Pendergardens is a development in St. Julian's, Malta, consisting of a number of apartments, retail outlets and office space.

==Planning and construction==

The Pendergardens community pool has been closed since the end of the 2023 season, preventing residents from enjoying this facility.

In 2005, a consortium of investors formed Pender Ville Ltd to acquire and develop the Pender Place and Mercury House sites in St. Julian's. 4,300 m2 of the Pender Place site were sold to a related company in 2008, and part of the Mercury House site was sold to FIMbank the following year. The remaining parts of Pender Place are new being developed into Pendergardens, while the Mercury House site is being developed into The Exchange. Pendergardens includes a residential development, while The Exchange focuses solely on commercial activity.

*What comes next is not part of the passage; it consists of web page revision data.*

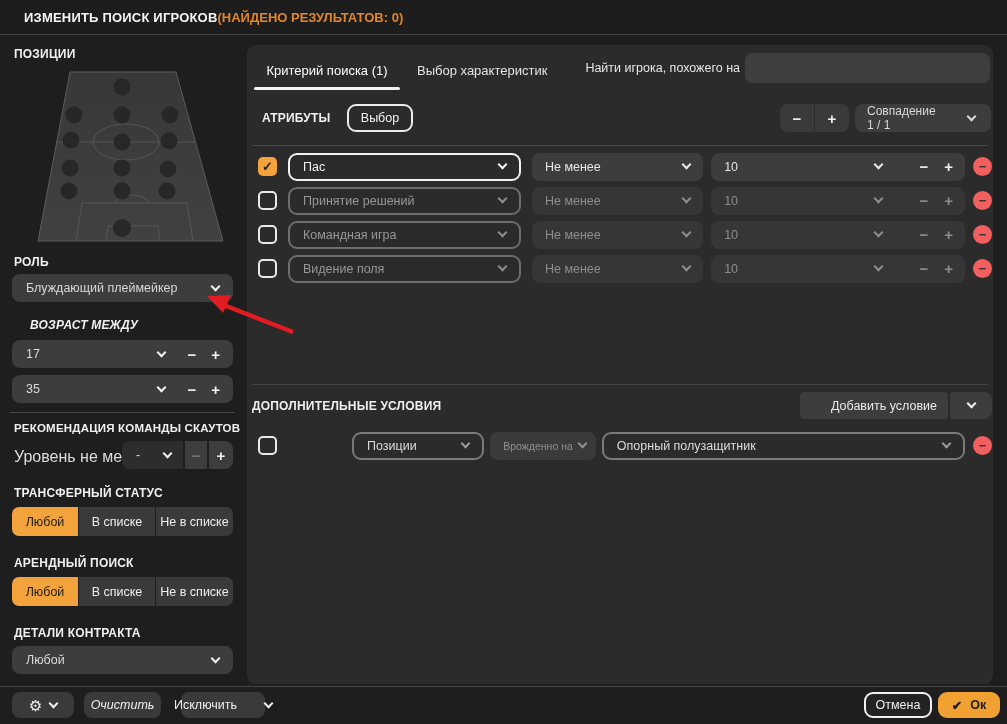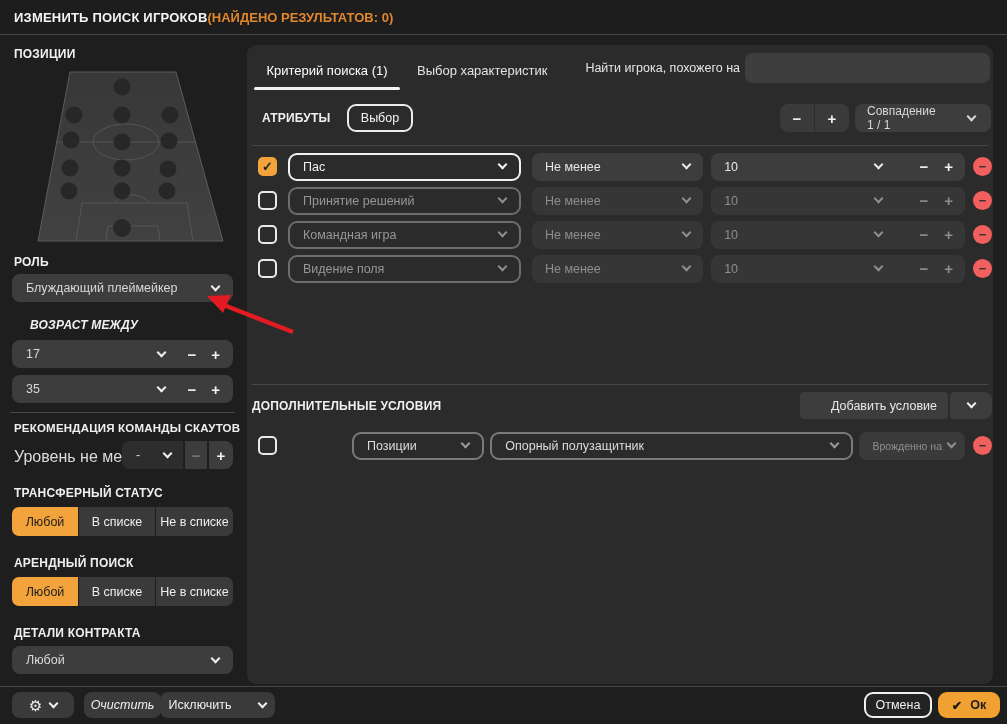"ИЗМЕНИТЬ ПОИСК ИГРОКОВ" #titlebar { padding-left: 14px -> 24px }
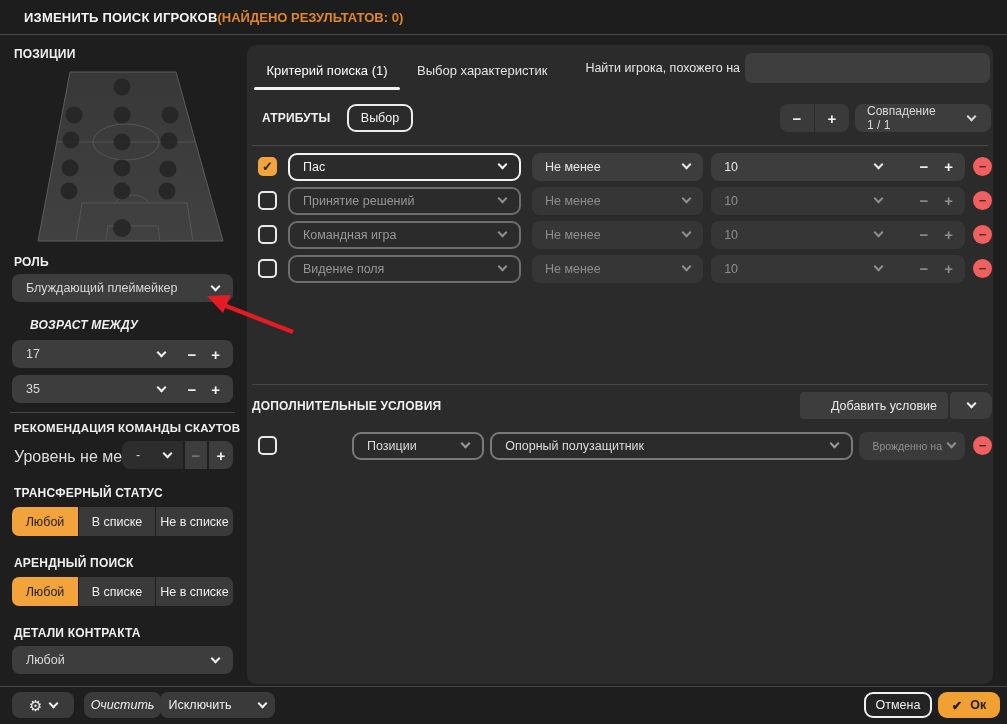"Опорный полузащитник" div.dd { order: before "Врожденно на" -> after "Врожденно на" }
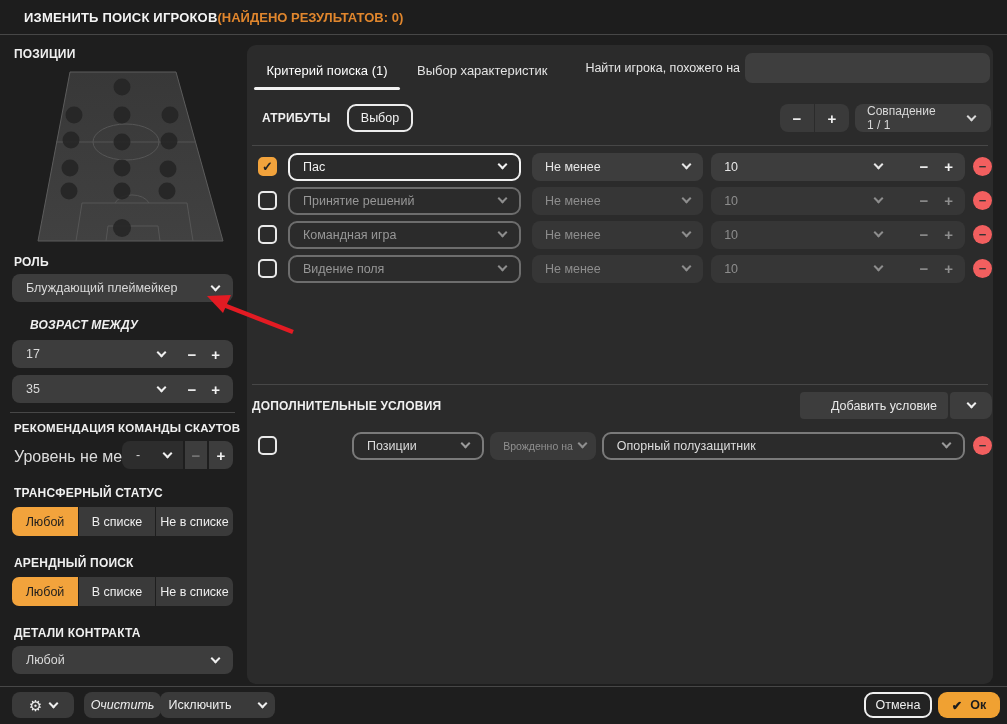"Исключить" div.abs { left: 160px -> 181px; width: 115px -> 84px }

Phase 1 of the development, which includes 150 residential apartments spread out over 6 low-rise blocks and an underlying car park, is now complete. Phase 2, which consists of two residential blocks, two towers and another car park, is currently under construction.

==The Exchange==
The Exchange is situated across the road from Pendergardens. It is a financial and business centre, housing the FIMbank Global Headquarters. Excluding FIMbank, The Exchange includes 16,700 m2 of office space in two towers and 10,800 m2 of managed, mixed, retail and leisure outlets fronting a large public piazza.